[Difference listings]
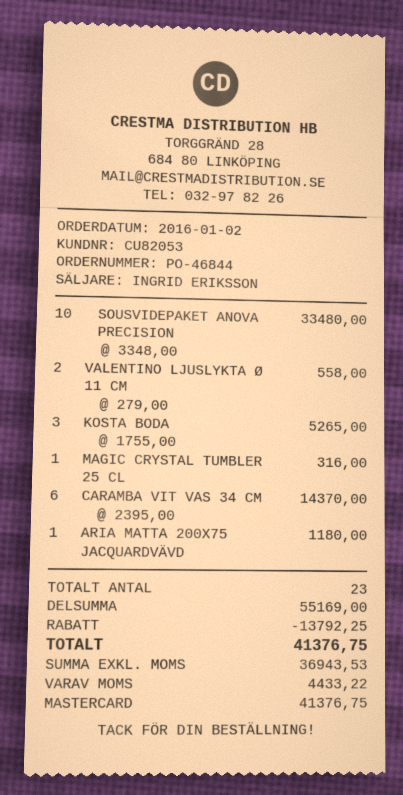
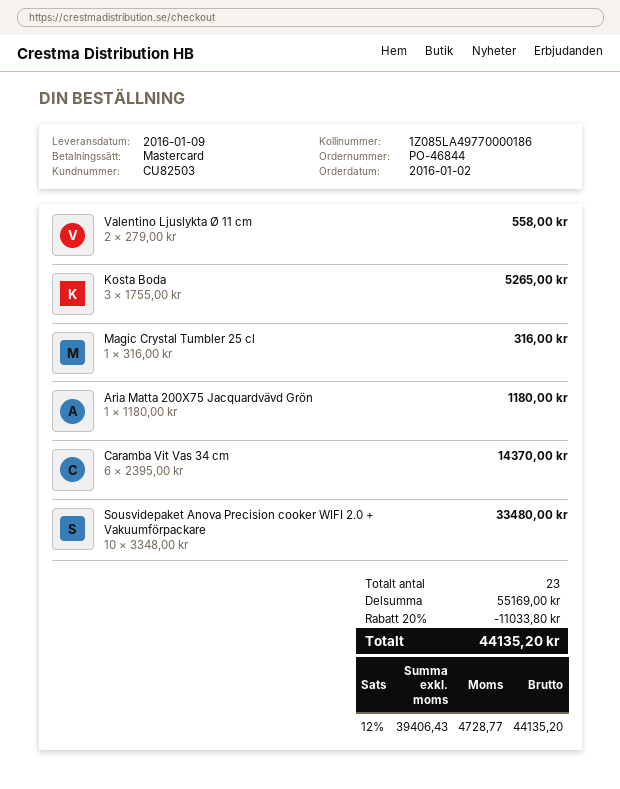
customer number: CU82053 -> CU82503
discount: 13792.25 -> 11033.80
net: 36943.53 -> 39406.43
tax: 4433.22 -> 4728.77
total: 41376.75 -> 44135.20

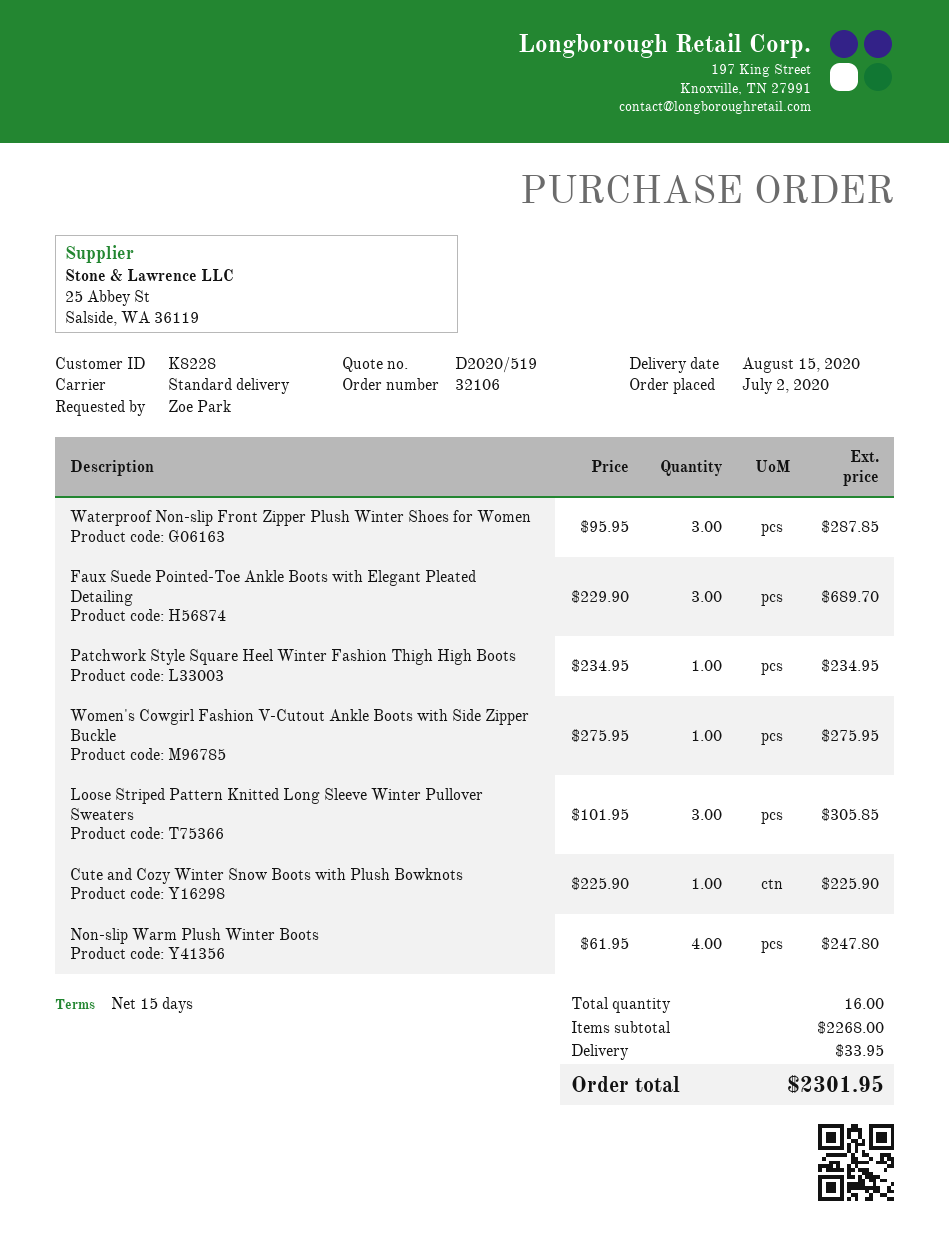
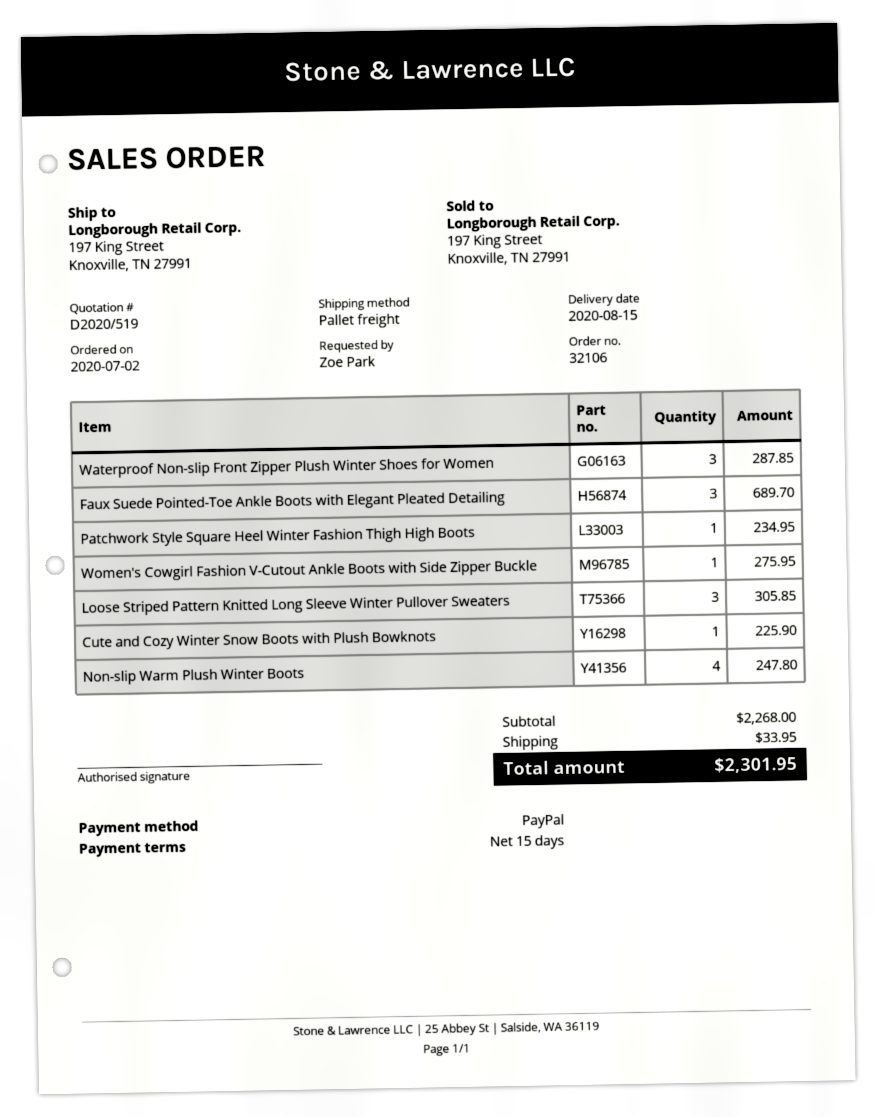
shipping method: standard -> pallet freight

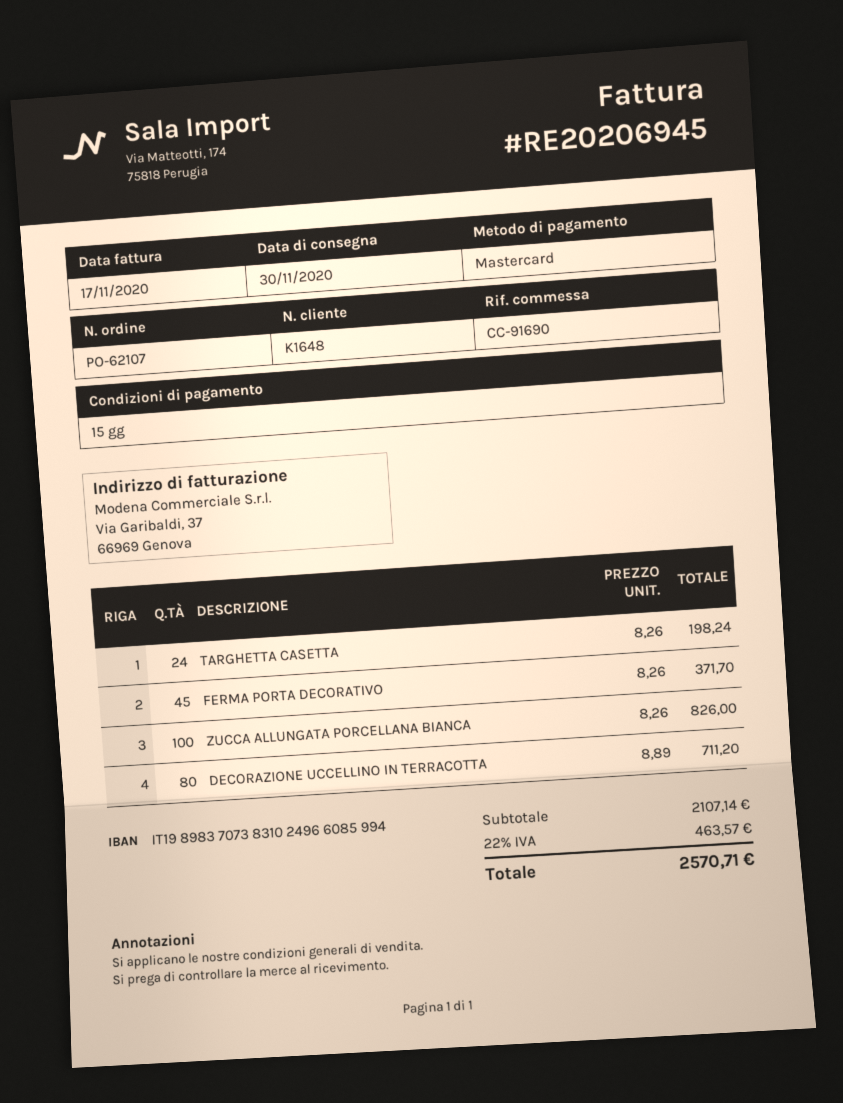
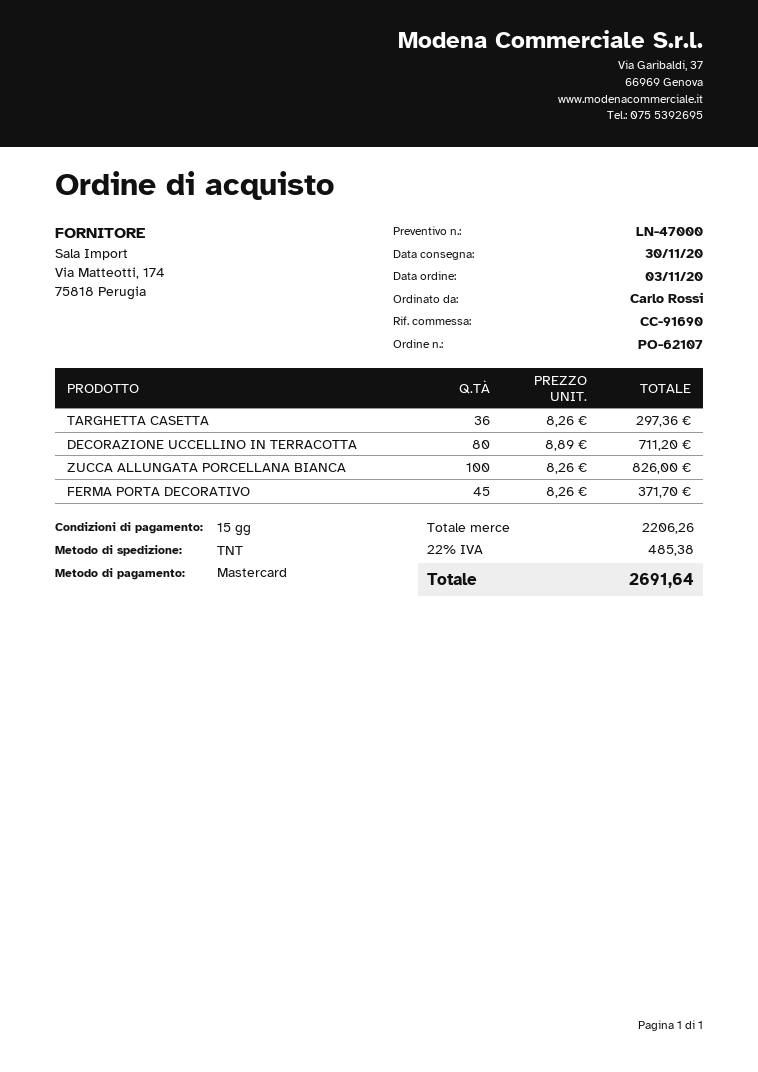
TARGHETTA CASETTA: 24 x 8.26 = 198.24 -> 36 x 8.26 = 297.36
subtotal: 2107.14 -> 2206.26
tax: 22% = 463.57 -> 22% = 485.38
total: 2570.71 -> 2691.64

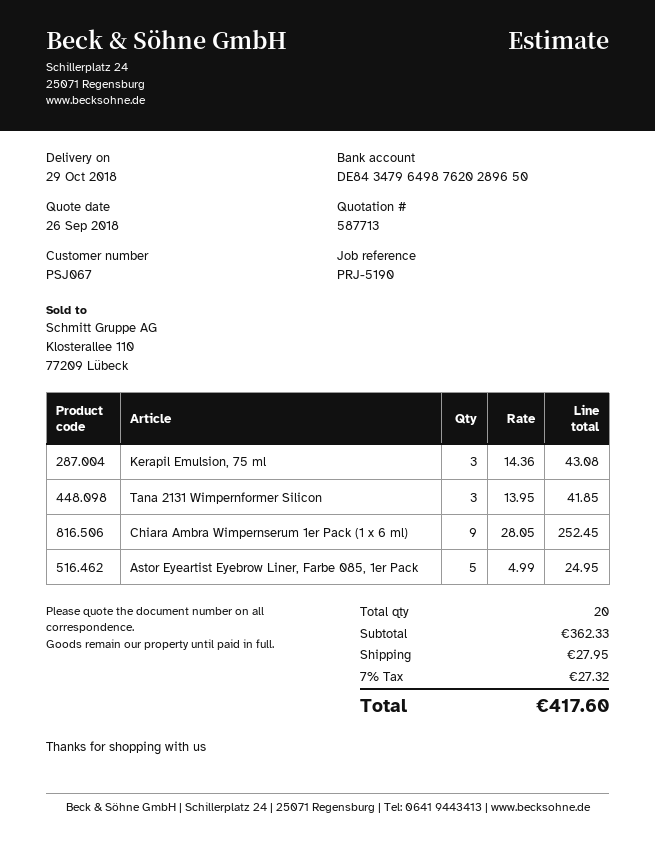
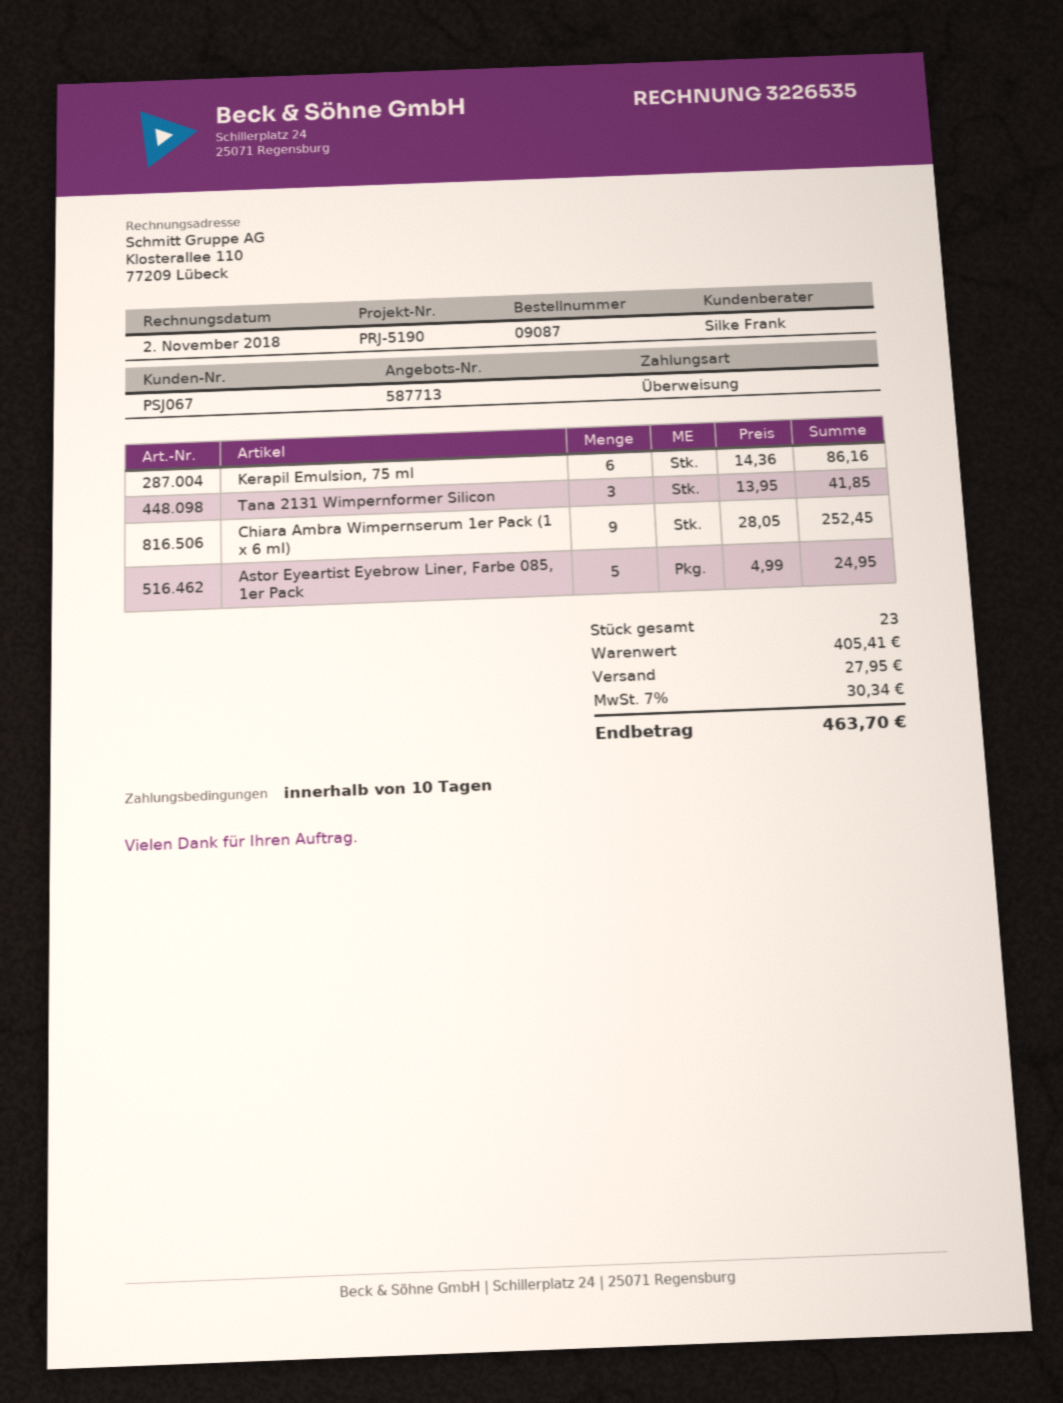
Kerapil Emulsion, 75 ml: 3 x 14.36 = 43.08 -> 6 x 14.36 = 86.16
total quantity: 20 -> 23
subtotal: 362.33 -> 405.41
tax: 7% = 27.32 -> 7% = 30.34
total: 417.60 -> 463.70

WHAT TO DO: Word for word, retype the lines from the one that contains "total: 2570.71 -> 2691.64" through the final line of the data, both ends included, excluding pictures.

SOLUTION TO THE EXERCISE:
total: 2570.71 -> 2691.64

Kerapil Emulsion, 75 ml: 3 x 14.36 = 43.08 -> 6 x 14.36 = 86.16
total quantity: 20 -> 23
subtotal: 362.33 -> 405.41
tax: 7% = 27.32 -> 7% = 30.34
total: 417.60 -> 463.70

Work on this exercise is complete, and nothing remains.